Removal of remnant forests and habitats has led to the persistent fissioning of flying fox populations (Eby et al. 2023), while also attracting them towards the increased reliability of urban resources near human populations (Meade et al. 2021; Yabsley et al. 2022). Increasing the availability of native forests and winter habitats as reliable resources could attract flying foxes away from urban environments (Plowright et al. 2021). Successful vegetation management and replanting strategies have been demonstrated at the Ku-ring-gai Flying Fox Reserve at Gordon, which has supported thousands of grey-headed flying foxes for decades (Pallin 2000; Ku-ring-gai Bat Conservation Society; 2020). Expanding these efforts across Queensland and New South Wales would potentially influence flying foxes to reduce urban residency time and begin returning to their historical nomadic behavior. This could geographically separate Hendra virus reservoir hosts from susceptible hosts in the human system and reduce nutritional stress on flying fox populations during the months when spillovers occur most frequently. Replanting winter diet species could also increase the likelihood of winter flowering pulses in the region, a crucial deterrent of Hendra virus spillover after consecutive years of food shortages (Eby et al. 2023).

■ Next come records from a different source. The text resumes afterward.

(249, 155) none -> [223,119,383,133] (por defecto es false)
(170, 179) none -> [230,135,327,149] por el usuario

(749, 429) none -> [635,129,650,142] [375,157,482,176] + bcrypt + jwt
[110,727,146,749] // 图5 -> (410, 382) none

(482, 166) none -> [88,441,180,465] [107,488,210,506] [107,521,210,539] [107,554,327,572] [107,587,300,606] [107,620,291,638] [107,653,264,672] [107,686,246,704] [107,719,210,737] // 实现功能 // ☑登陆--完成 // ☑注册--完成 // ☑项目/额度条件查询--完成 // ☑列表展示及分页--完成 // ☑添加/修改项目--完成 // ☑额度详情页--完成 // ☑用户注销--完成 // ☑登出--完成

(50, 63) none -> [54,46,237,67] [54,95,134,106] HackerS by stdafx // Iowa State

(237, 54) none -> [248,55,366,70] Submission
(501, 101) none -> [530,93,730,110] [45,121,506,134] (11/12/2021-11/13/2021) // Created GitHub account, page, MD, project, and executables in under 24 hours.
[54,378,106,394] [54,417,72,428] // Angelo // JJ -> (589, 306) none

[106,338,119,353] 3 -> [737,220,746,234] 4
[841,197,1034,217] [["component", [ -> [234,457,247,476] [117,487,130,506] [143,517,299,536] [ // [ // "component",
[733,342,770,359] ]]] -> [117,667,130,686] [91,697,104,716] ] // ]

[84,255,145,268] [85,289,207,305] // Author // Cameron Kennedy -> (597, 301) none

Our analysis considered the maximum potential amount of remnant winter habitat extent and winter habitat loss, which almost certainly overestimates both. We included all heterogeneous patches with a winter diet species listed within the first five species of the vegetation community description. This may be too inclusive for some regional ecosystems, and resource abundance in some included regional ecosystems may be negligible for flying foxes. We only included mapped areas that meet the Queensland Herbarium’s definition of ‘remnant’ vegetation and spatial accuracy across the study area can vary. There were likely patches of habitat degraded below this standard that could have been productive winter habitats useful for flying foxes. We also acknowledge the sampling bias of the flying fox surveys toward previously established roosts in human-inhabited, accessible areas used by grey-headed flying foxes and spectacled flying foxes likely impacted the extent of our study area.

It will take a number of ecological and behavioral countermeasures to mitigate Hendra virus spillovers. Horse management, including keeping horses up to date on the Hendra virus vaccine and using overnight shelter to limit horse exposure to bat excreta, is necessary to reduce bat-horse spillover. Conservation of existing habitats and strategic replanting of winter diet resources will be essential for attracting flying foxes away from humans and horses and increasing foraging activity in native landscapes instead of agricultural lands (Giles et al. 2018; Eby et al. 2023). Conservation should be focused on patches containing species with relatively reliable annual productivity, or mature, contiguous canopies, which are likely to be more productive than smaller, fragmented areas (Law and Chidel 2008; Eby 2016). Although it is unknown how winter diet species will respond to future climate change scenarios, restoration efforts should consider the thermal and drought tolerances of species to ensure sufficient nectar productivity under future conditions. These efforts will also benefit other important pollinators, like honeyeaters and several bird species, other bat species, and small marsupials (Eby 2016). These ecological interventions will aid native wildlife, native eucalypt forests, and humans alike. Restoring native biodiversity and reducing the impact of human pressures on native environments will be essential for abating known and novel pathogen spillover to humans.